Başbakan Recep Tayyip Erdoğan yalnız önemli yetkilere ve büyük bir servete değil, etkileyici fikirlere de sahip. Geçen hafta bir nikahta yine etkileyici fikirlerini dile getirmiş. Evlenen çiftten en az 3 çocuk beklediğini söylemiş ve eklemiş, ''Gerisi Allah kerim.'' Gayet basit, "1, 2, 3" ve "Allah kerim." Etkileyici bir bağlantı, değil mi?
Başbakan etkileyici bağlantıları şöyle kuruyor: "ülkenin ve milletin nitelikli nesillere ihtiyacı" var ama "Türk milletinin kökünü kurutmak için çalışanlar, milletin yaşlanması için gayret sarfedenler" de var.
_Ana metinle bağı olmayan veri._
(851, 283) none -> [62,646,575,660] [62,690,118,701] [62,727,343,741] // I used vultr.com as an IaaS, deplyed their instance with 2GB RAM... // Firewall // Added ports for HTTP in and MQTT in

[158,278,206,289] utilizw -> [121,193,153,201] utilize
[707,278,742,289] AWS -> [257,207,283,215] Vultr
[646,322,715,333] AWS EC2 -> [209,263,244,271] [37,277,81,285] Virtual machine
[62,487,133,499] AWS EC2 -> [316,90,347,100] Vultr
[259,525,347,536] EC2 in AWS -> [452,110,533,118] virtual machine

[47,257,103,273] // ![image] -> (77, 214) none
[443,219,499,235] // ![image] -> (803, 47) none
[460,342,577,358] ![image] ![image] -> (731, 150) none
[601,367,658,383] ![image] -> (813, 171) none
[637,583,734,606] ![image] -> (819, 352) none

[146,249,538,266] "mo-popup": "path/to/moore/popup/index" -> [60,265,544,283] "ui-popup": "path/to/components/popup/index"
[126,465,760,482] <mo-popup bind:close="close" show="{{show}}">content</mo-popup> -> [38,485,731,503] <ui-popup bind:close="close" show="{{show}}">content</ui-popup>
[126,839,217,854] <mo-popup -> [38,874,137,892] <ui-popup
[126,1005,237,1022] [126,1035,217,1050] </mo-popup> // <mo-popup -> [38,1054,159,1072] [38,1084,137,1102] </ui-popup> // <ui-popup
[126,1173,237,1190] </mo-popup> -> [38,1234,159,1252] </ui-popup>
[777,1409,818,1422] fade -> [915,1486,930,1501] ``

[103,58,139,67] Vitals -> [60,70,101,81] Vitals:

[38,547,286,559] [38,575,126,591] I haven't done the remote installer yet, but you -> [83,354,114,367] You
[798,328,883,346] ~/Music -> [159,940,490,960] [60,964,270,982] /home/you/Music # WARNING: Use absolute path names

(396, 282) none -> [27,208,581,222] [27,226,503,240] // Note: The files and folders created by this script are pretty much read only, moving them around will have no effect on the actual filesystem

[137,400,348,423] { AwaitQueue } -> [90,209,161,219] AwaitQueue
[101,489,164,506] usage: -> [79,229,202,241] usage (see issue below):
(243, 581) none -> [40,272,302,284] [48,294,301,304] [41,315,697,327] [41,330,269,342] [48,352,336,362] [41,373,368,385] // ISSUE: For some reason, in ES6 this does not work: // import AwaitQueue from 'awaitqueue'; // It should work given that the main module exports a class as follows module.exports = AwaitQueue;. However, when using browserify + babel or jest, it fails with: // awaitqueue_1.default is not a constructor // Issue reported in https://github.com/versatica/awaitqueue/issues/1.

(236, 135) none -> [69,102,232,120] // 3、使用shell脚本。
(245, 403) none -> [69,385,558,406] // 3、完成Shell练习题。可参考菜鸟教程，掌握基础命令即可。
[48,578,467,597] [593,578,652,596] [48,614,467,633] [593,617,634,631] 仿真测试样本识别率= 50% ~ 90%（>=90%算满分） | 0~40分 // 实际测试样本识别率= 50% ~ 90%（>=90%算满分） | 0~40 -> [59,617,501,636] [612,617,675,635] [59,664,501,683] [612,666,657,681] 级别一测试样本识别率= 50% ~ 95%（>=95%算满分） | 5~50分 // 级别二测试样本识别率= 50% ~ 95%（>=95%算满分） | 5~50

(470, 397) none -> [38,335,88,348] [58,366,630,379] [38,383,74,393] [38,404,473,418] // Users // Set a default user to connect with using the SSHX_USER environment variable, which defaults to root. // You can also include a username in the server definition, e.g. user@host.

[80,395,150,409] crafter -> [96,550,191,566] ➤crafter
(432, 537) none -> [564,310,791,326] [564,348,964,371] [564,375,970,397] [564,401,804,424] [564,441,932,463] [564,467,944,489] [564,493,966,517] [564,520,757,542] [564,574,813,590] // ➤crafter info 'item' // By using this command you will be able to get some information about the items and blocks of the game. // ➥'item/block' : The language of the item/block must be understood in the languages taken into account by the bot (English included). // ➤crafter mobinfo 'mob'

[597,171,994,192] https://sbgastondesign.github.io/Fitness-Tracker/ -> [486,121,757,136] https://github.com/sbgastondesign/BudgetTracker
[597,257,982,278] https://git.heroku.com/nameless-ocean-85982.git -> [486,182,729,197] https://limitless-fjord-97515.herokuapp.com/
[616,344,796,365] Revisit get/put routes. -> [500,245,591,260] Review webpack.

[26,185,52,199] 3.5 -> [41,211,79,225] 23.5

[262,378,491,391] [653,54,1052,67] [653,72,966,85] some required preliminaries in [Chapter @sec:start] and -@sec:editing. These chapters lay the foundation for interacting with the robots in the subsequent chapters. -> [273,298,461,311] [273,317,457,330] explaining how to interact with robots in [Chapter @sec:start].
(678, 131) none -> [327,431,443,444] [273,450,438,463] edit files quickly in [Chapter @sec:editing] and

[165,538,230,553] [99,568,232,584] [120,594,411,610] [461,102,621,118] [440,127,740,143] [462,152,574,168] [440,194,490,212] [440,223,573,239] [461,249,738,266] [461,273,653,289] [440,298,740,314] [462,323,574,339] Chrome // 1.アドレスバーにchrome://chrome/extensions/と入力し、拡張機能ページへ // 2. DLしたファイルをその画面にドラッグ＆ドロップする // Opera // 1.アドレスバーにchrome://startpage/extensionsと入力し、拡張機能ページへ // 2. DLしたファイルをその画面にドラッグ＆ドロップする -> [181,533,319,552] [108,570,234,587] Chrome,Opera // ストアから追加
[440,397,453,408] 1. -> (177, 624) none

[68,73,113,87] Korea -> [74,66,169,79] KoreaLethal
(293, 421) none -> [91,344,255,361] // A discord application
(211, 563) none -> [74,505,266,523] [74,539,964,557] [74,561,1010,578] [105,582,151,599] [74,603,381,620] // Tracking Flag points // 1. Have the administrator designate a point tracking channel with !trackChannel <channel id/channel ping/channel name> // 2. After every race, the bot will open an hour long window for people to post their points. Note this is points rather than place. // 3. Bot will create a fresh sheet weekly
Bu "kök kurutucular" karşılarında kararlı ve çok duyarlı bir başbakan buluyorlar. Başbakan diyor ki, "Bugünkü nüfus artışına göre 2037'de Türkiye nüfusunun yüzde 60'ı 65 yaşın üzerinde olacak... Bunun için, duyarlılığı olan bütün kardeşlerimi hassas olmaya, bu konuda dikkatli olmaya özellikle davet ediyorum. Sorumluluk mevkisindeki bir insan olarak, Başbakan olarak, vatanımı, milletimi çok sevdiğim için böyle bir hassasiyeti her gittiğim nikahta, toplantıda hatırlatıyorum.''
Başbakan Temmuz ayında Bursa'daki bir nikahta, ("bir nikahta bu lafların işi ne?" demeden) kurduğu bağlantıları, "ille de 3 değil, en az 3" diye daha da açmıştı: ''Ama benim bir vasiyetim, tavsiyem var. O da şu; bu şekilde kurulmuş bir aile, böyle güçlü bir aile, özellikle ruh kökleri açısından böyle güçlü bir ailenin bu ülkeye, vatana, millete faydalı nesil yetiştirmesi lazım. Onun için de benim hep tavsiyem şu; en az 3 tane çocuk diyorum.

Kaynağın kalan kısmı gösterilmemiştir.